Description of the task: In the records below, please retype word for word every line from the one containing "Session Key Derivation." through the final one, both included, and nothing else.

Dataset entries
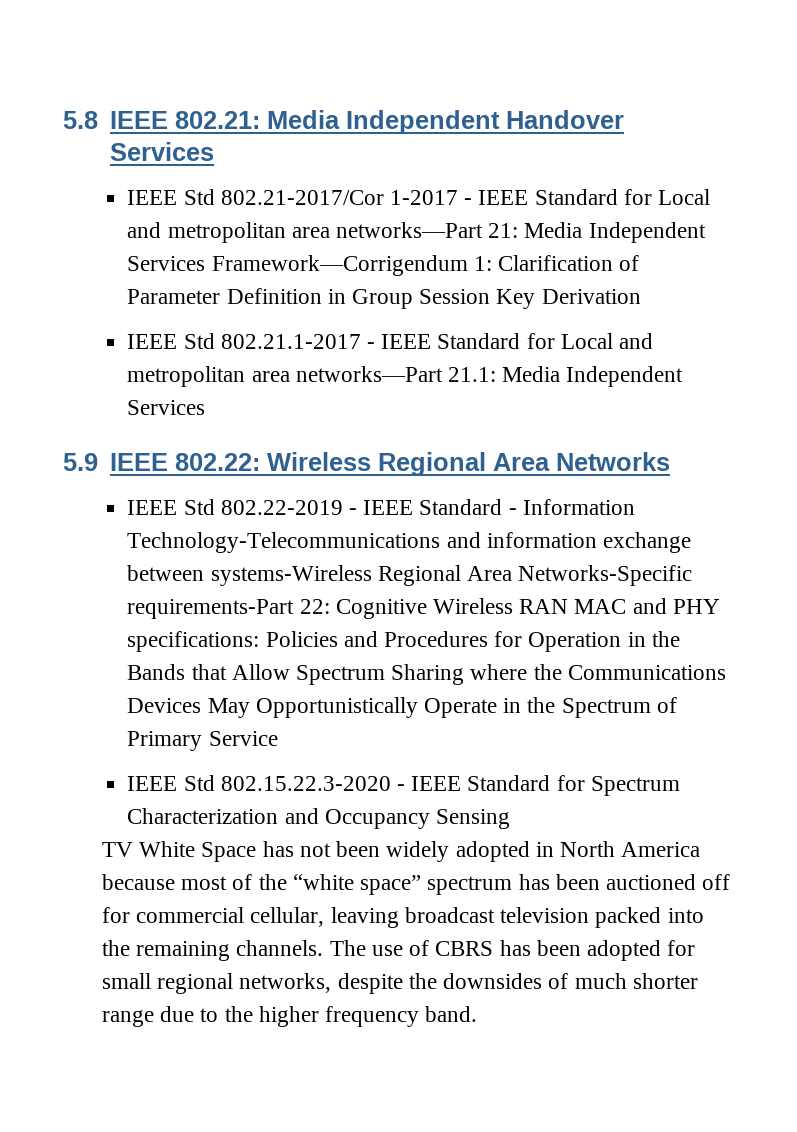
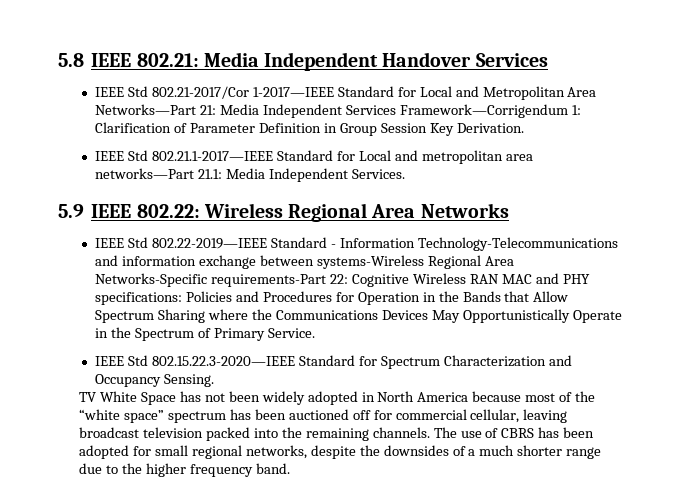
- IEEE Std 802.21-2017/Cor 1-2017 - IEEE Standard for Local and metropolitan area networks—Part 21: Media Independent Services Framework—Corrigendum 1: Clarification of Parameter Definition in Group Session Key Derivation
- IEEE Std 802.21.1-2017 - IEEE Standard for Local and metropolitan area networks—Part 21.1: Media Independent Services
+ IEEE Std 802.21-2017/Cor 1-2017—IEEE Standard for Local and Metropolitan Area Networks—Part 21: Media Independent Services Framework—Corrigendum 1: Clarification of Parameter Definition in Group Session Key Derivation.
+ IEEE Std 802.21.1-2017—IEEE Standard for Local and metropolitan area networks—Part 21.1: Media Independent Services.
- IEEE Std 802.22-2019 - IEEE Standard - Information Technology-Telecommunications and information exchange between systems-Wireless Regional Area Networks-Specific requirements-Part 22: Cognitive Wireless RAN MAC and PHY specifications: Policies and Procedures for Operation in the Bands that Allow Spectrum Sharing where the Communications Devices May Opportunistically Operate in the Spectrum of Primary Service
- IEEE Std 802.15.22.3-2020 - IEEE Standard for Spectrum Characterization and Occupancy Sensing
+ IEEE Std 802.22-2019—IEEE Standard - Information Technology-Telecommunications and information exchange between systems-Wireless Regional Area Networks-Specific requirements-Part 22: Cognitive Wireless RAN MAC and PHY specifications: Policies and Procedures for Operation in the Bands that Allow Spectrum Sharing where the Communications Devices May Opportunistically Operate in the Spectrum of Primary Service.
+ IEEE Std 802.15.22.3-2020—IEEE Standard for Spectrum Characterization and Occupancy Sensing.
- The use of CBRS has been adopted for small regional networks, despite the downsides of much shorter range due to the higher frequency band.
+ The use of CBRS has been adopted for small regional networks, despite the downsides of a much shorter range due to the higher frequency band.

Exercise answer:
+ IEEE Std 802.21-2017/Cor 1-2017—IEEE Standard for Local and Metropolitan Area Networks—Part 21: Media Independent Services Framework—Corrigendum 1: Clarification of Parameter Definition in Group Session Key Derivation.
+ IEEE Std 802.21.1-2017—IEEE Standard for Local and metropolitan area networks—Part 21.1: Media Independent Services.
- IEEE Std 802.22-2019 - IEEE Standard - Information Technology-Telecommunications and information exchange between systems-Wireless Regional Area Networks-Specific requirements-Part 22: Cognitive Wireless RAN MAC and PHY specifications: Policies and Procedures for Operation in the Bands that Allow Spectrum Sharing where the Communications Devices May Opportunistically Operate in the Spectrum of Primary Service
- IEEE Std 802.15.22.3-2020 - IEEE Standard for Spectrum Characterization and Occupancy Sensing
+ IEEE Std 802.22-2019—IEEE Standard - Information Technology-Telecommunications and information exchange between systems-Wireless Regional Area Networks-Specific requirements-Part 22: Cognitive Wireless RAN MAC and PHY specifications: Policies and Procedures for Operation in the Bands that Allow Spectrum Sharing where the Communications Devices May Opportunistically Operate in the Spectrum of Primary Service.
+ IEEE Std 802.15.22.3-2020—IEEE Standard for Spectrum Characterization and Occupancy Sensing.
- The use of CBRS has been adopted for small regional networks, despite the downsides of much shorter range due to the higher frequency band.
+ The use of CBRS has been adopted for small regional networks, despite the downsides of a much shorter range due to the higher frequency band.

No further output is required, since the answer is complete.